No the text on that image is wrong, the photo is of a Sunset Honey Gourami. Red Dwarf gourami is something entirely different, those are red with a blue top fin.
Thats why I found it misleading


----------



## Gill (22 Feb 2021)

sorry i should have cut off the text as it is misleading.


----------



## Hufsa (22 Feb 2021)

Honey Gourami colors:
Current latin name "Trichogaster chuna", old latin names may include "Colisa chuna" amongst others.

"Wild / Natural / Standard" color honey gourami:




Male in neutral mood.
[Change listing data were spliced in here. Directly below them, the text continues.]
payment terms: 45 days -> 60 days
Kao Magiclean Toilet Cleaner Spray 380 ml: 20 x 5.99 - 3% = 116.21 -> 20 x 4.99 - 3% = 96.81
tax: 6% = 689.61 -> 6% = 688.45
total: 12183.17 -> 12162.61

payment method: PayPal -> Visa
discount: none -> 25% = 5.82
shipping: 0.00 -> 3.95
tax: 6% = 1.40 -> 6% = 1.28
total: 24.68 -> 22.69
This is how it might look in a fishstore




Male in breeding dress.




Female





"Sunset" color honey gourami:
Sometimes also listed as "Red Sunset", "Gold honey gourami", etc because the fish stores love fancy names and some of them like to add a few more names for fun and to make it extra confusing.




Male




Female and male.
Males of this variety do not have as large changes in color when breeding as the wild color, but they get somewhat of a black line at the bottom.






"Red" color honey gourami:
Sometimes listed as "Red Robin honey gourami".
Sold under same latin name as the other honeys although likely to be a hybrid due to body differences.
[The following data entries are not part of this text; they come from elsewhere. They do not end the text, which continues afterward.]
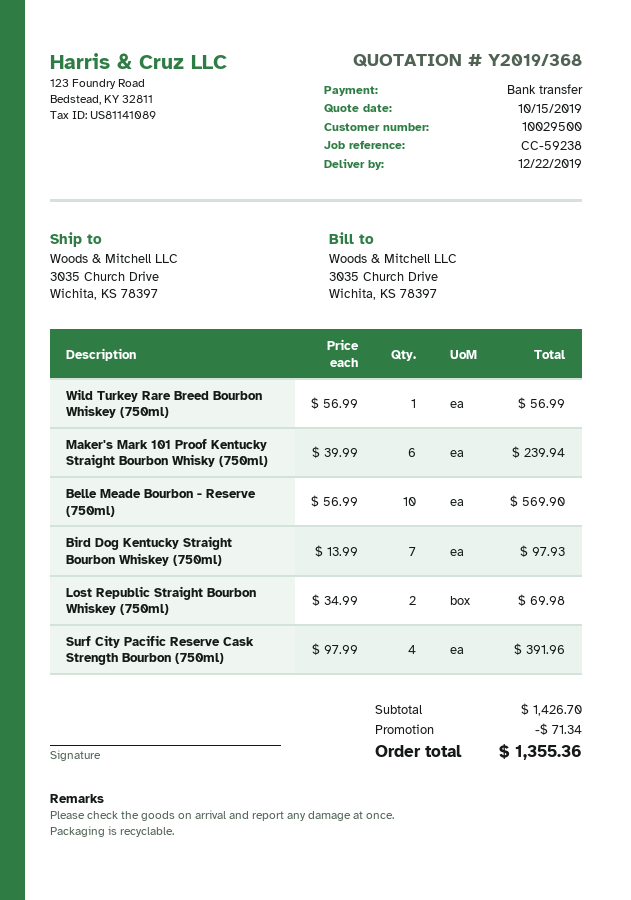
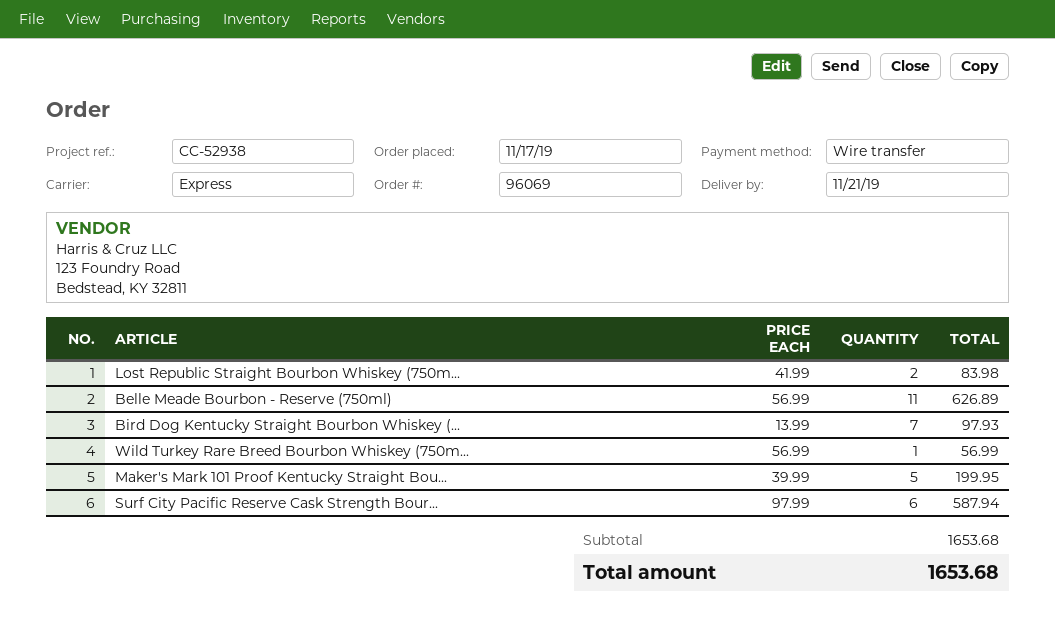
delivery date: 2019-12-22 -> 2019-11-21
reference: CC-59238 -> CC-52938
Maker's Mark 101 Proof Kentucky Straight Bourbon Whisky (750ml): 6 x 39.99 = 239.94 -> 5 x 39.99 = 199.95
Belle Meade Bourbon - Reserve (750ml): 10 x 56.99 = 569.90 -> 11 x 56.99 = 626.89
Lost Republic Straight Bourbon Whiskey (750ml): 2 x 34.99 = 69.98 -> 2 x 41.99 = 83.98
Surf City Pacific Reserve Cask Strength Bourbon (750ml): 4 x 97.99 = 391.96 -> 6 x 97.99 = 587.94
subtotal: 1426.70 -> 1653.68
discount: 71.34 -> none
total: 1355.36 -> 1653.68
I was unable to find a clear picture showing a female of this variety, I assume females may be less easy to tell apart than in other forms.




DIFFERENT SPECIES:
Red Dwarf Gourami
Current latin name "Trichogaster lalius", but more commonly sold under the latin name "Trichogaster lalia" or "Colisa lalia".
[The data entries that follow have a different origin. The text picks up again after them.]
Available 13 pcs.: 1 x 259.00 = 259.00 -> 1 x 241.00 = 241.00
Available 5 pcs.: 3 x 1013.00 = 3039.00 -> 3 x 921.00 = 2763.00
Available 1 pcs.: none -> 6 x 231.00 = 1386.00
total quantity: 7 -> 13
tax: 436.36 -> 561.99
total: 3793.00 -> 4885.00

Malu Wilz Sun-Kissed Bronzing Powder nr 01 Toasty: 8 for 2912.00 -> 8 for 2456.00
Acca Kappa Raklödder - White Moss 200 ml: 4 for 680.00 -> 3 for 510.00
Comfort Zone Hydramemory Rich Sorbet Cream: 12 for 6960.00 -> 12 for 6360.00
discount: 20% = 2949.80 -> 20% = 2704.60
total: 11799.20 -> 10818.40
Male red dwarf gourami. Females will be silver color without much if any red.

If you search for red gourami on google this will come up. This is a different species.
This species has several bred color varieties and even just this red form can be sold as Red, Flame, Red Flame, Blood Red, basically any name you can think of.
This species has a different temperament as well as being more susceptible to illness.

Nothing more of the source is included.